**EXERCISE OBJECTIVE:** The answer must be every line from the entries below that includes "name".

**Web interface edit records:**
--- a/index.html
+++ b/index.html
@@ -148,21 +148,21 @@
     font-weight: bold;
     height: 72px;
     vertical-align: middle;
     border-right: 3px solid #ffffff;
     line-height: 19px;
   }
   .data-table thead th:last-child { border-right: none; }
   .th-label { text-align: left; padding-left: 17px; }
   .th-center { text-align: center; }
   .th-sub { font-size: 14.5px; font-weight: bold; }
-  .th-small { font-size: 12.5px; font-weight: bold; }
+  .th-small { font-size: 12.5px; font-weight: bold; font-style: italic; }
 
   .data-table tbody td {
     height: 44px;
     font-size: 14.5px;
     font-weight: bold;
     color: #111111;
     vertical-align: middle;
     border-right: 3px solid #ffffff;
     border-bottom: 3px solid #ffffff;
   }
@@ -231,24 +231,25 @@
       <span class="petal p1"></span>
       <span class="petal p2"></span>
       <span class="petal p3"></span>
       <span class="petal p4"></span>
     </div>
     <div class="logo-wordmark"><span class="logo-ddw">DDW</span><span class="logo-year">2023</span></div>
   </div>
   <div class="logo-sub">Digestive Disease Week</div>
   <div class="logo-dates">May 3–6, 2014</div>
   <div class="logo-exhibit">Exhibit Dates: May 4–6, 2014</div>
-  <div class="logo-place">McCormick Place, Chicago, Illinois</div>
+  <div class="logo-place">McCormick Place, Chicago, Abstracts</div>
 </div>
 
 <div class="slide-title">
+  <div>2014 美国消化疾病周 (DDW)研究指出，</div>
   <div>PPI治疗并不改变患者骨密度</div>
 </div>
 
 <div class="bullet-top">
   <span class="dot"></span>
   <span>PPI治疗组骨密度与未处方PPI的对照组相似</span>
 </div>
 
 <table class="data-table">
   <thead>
---
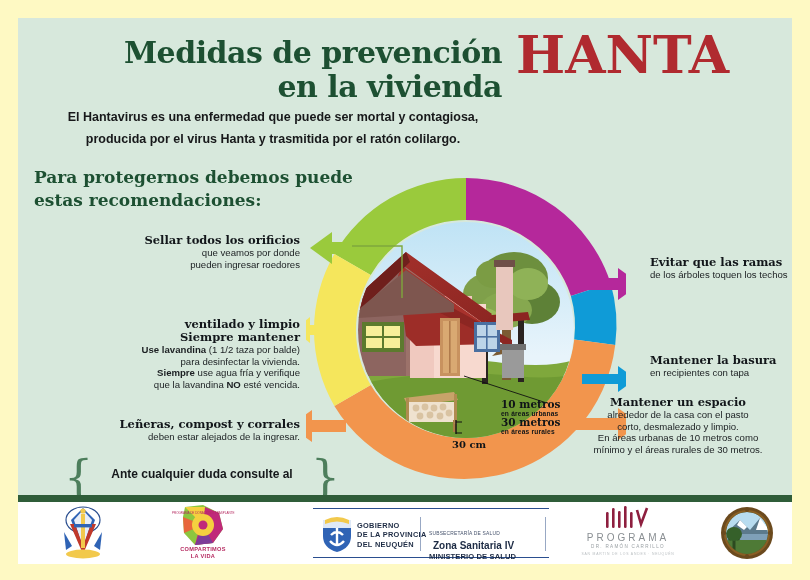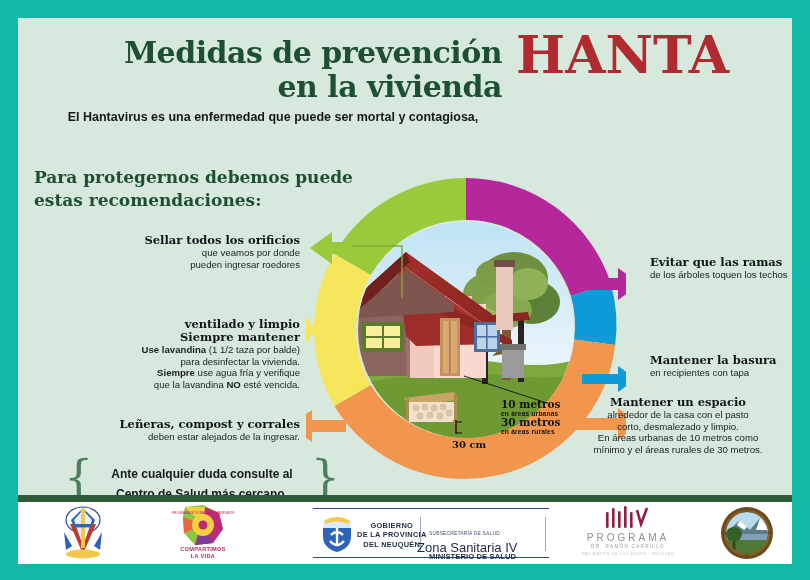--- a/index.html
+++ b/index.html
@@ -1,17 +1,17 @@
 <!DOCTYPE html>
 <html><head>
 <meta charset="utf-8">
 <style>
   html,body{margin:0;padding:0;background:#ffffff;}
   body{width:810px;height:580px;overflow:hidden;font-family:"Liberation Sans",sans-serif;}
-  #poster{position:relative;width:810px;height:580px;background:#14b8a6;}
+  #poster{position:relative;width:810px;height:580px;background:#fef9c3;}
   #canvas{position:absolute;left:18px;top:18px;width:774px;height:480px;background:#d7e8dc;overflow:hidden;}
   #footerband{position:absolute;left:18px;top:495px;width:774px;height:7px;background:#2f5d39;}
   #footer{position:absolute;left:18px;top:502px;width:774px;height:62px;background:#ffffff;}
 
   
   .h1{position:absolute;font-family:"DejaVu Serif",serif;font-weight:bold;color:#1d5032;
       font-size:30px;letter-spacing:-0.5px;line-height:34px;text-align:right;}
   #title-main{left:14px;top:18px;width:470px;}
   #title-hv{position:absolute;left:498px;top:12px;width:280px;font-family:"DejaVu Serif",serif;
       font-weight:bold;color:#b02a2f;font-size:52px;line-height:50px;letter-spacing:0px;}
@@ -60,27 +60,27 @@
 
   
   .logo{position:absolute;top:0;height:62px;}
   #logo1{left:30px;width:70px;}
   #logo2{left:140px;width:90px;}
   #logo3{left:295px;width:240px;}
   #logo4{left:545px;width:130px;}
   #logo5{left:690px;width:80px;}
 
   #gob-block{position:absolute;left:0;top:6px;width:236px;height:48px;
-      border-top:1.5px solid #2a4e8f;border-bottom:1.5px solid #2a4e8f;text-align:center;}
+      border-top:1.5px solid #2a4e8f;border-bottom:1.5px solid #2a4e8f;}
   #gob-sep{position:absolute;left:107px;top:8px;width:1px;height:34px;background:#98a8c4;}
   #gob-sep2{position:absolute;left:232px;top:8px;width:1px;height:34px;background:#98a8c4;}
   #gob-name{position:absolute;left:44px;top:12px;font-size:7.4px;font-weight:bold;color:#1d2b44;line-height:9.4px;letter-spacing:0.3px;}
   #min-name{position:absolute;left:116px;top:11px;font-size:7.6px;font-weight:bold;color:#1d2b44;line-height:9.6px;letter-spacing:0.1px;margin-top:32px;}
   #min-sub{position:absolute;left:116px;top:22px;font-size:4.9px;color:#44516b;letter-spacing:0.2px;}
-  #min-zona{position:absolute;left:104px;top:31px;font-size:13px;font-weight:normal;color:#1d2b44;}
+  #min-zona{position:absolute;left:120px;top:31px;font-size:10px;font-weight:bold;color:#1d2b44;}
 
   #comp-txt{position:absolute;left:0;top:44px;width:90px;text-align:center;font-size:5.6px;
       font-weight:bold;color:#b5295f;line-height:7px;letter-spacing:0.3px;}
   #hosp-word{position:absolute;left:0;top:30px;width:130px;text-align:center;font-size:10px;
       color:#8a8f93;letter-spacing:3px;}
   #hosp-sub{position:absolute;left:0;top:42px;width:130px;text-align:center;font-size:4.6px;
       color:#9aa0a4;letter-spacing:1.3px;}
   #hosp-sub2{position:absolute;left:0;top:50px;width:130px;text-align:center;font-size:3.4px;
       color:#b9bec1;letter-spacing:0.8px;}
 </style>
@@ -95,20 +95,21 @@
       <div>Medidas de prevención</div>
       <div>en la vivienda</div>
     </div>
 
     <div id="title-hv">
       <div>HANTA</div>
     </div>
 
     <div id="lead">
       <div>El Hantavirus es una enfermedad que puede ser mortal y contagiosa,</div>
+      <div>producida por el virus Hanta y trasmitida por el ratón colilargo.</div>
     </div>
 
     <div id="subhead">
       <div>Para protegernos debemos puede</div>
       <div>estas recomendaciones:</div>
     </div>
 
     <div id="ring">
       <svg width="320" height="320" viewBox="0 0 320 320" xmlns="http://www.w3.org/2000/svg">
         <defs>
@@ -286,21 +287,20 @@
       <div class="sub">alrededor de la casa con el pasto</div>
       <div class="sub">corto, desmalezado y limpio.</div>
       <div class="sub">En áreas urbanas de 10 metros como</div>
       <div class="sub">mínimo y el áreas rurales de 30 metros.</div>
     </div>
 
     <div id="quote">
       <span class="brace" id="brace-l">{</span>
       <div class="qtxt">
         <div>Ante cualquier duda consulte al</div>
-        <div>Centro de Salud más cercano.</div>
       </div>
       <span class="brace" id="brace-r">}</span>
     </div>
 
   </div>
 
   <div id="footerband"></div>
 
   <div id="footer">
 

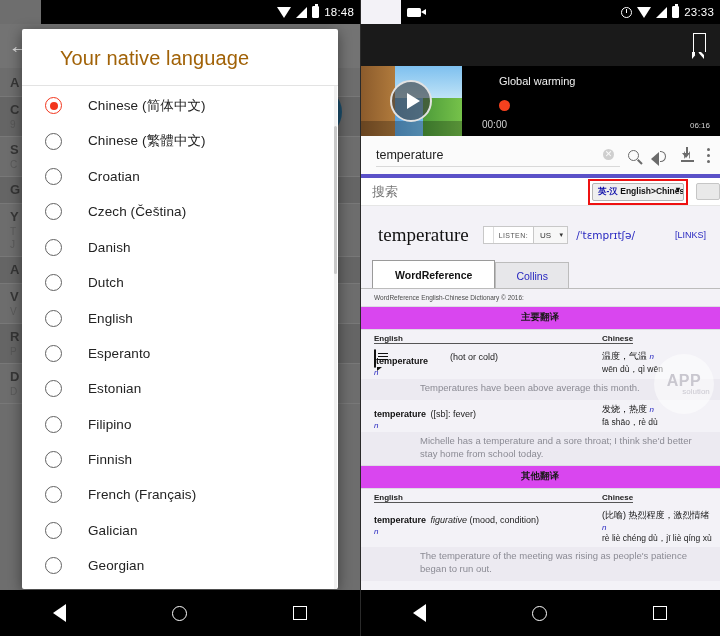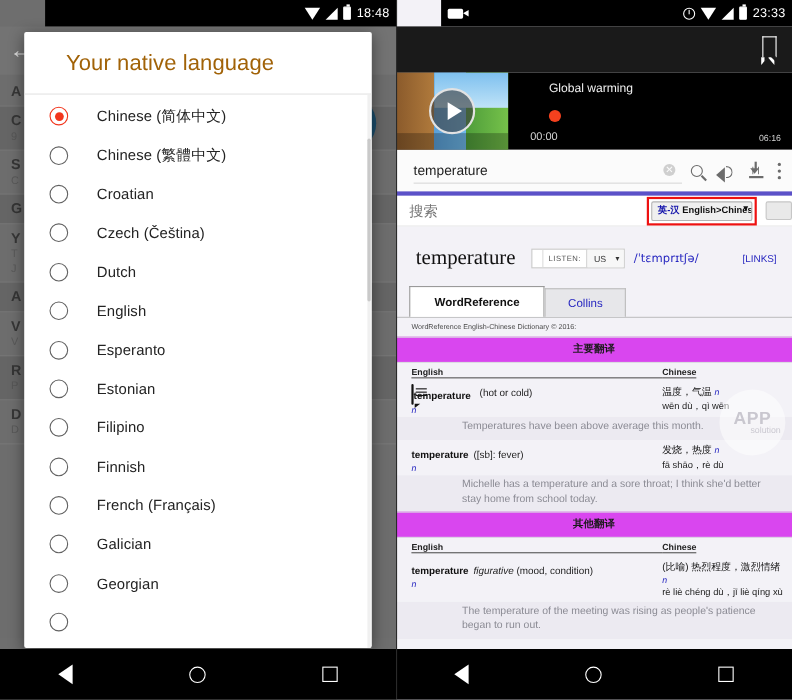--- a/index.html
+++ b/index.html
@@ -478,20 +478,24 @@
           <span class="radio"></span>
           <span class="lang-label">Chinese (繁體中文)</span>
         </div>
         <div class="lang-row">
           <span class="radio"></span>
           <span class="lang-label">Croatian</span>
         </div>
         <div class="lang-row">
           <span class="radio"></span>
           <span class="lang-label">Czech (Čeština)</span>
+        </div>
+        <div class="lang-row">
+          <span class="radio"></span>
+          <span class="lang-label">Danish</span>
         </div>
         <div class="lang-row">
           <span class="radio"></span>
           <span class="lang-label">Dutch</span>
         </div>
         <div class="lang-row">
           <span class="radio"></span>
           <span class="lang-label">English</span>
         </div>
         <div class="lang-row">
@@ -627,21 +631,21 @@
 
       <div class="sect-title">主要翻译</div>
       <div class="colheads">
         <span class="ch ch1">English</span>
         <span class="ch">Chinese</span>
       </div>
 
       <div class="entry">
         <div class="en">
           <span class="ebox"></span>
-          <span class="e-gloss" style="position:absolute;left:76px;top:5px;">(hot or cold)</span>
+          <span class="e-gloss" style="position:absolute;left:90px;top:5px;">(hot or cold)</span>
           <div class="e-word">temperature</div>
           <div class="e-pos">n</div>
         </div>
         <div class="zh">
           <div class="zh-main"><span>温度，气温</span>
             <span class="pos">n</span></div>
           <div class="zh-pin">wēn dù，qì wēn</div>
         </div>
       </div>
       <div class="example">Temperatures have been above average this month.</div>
==
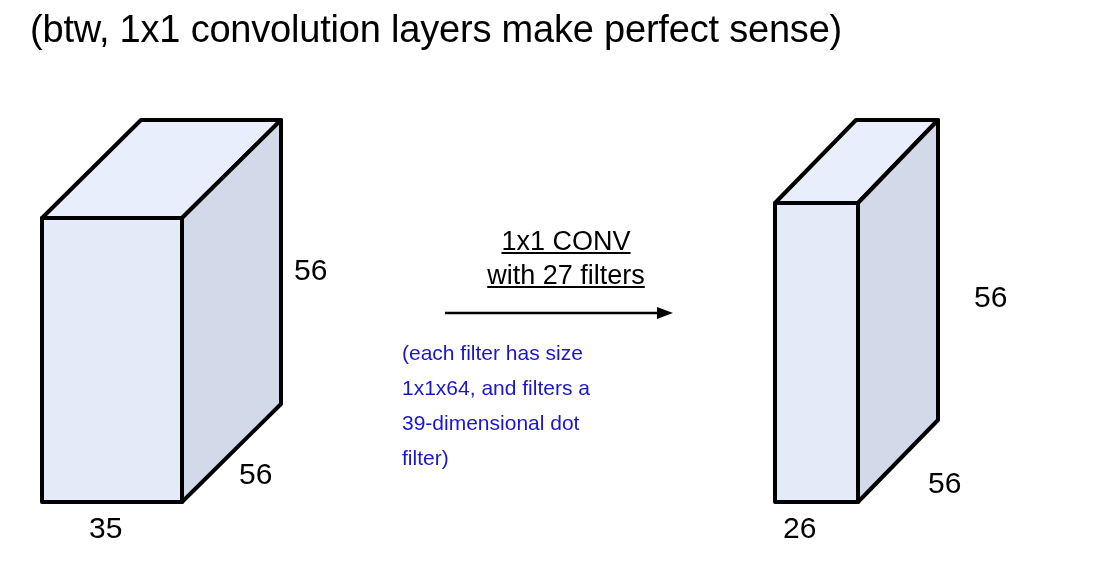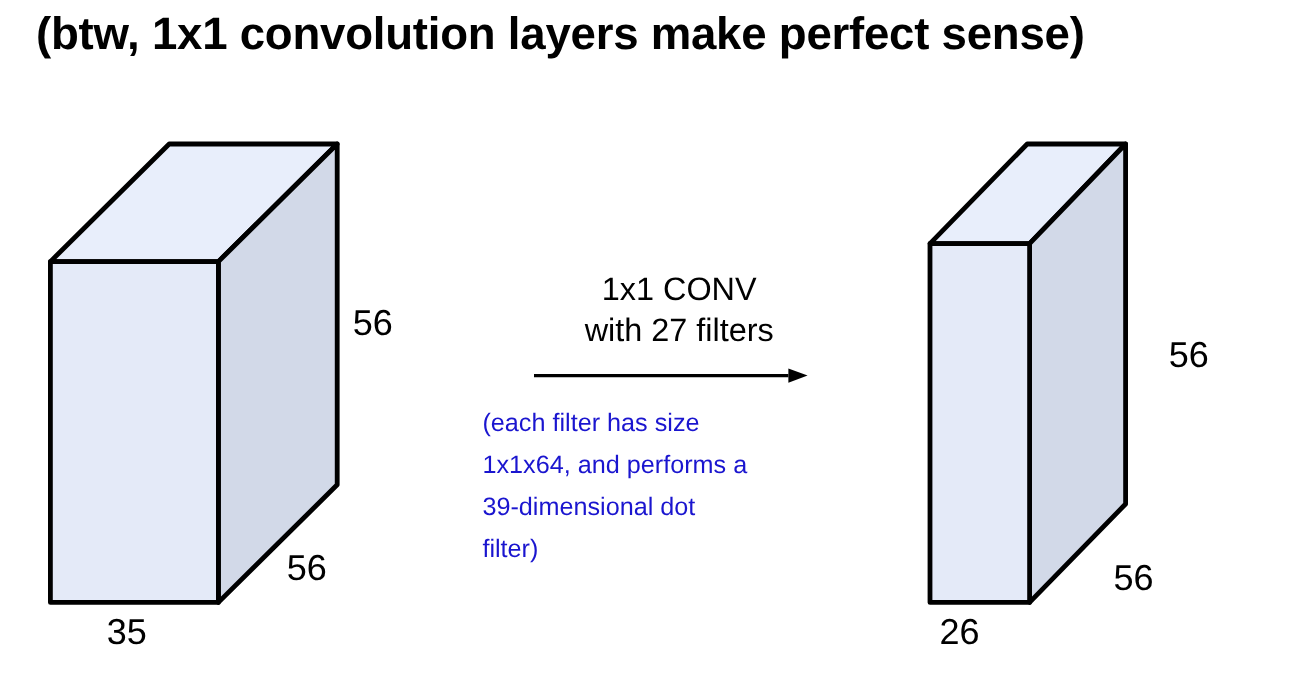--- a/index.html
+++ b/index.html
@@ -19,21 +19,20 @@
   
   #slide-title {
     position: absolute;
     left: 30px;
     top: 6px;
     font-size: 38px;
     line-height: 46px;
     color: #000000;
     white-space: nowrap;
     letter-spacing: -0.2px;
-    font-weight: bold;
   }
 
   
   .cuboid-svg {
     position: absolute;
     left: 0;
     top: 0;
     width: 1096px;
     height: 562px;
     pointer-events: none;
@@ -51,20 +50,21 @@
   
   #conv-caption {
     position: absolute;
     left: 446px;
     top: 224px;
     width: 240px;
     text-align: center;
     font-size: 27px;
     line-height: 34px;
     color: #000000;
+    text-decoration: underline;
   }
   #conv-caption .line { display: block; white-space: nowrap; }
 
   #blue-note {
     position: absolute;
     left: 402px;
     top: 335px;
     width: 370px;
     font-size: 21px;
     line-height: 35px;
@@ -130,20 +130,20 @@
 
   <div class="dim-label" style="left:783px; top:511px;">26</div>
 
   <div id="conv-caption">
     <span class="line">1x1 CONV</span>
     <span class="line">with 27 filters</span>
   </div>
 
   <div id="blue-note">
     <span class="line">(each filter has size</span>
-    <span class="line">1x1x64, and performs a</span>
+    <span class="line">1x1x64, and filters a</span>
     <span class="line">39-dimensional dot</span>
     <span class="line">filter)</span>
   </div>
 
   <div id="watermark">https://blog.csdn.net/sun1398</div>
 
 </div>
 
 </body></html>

**TASK OUTPUT:**
   #gob-name{position:absolute;left:44px;top:12px;font-size:7.4px;font-weight:bold;color:#1d2b44;line-height:9.4px;letter-spacing:0.3px;}
   #min-name{position:absolute;left:116px;top:11px;font-size:7.6px;font-weight:bold;color:#1d2b44;line-height:9.6px;letter-spacing:0.1px;margin-top:32px;}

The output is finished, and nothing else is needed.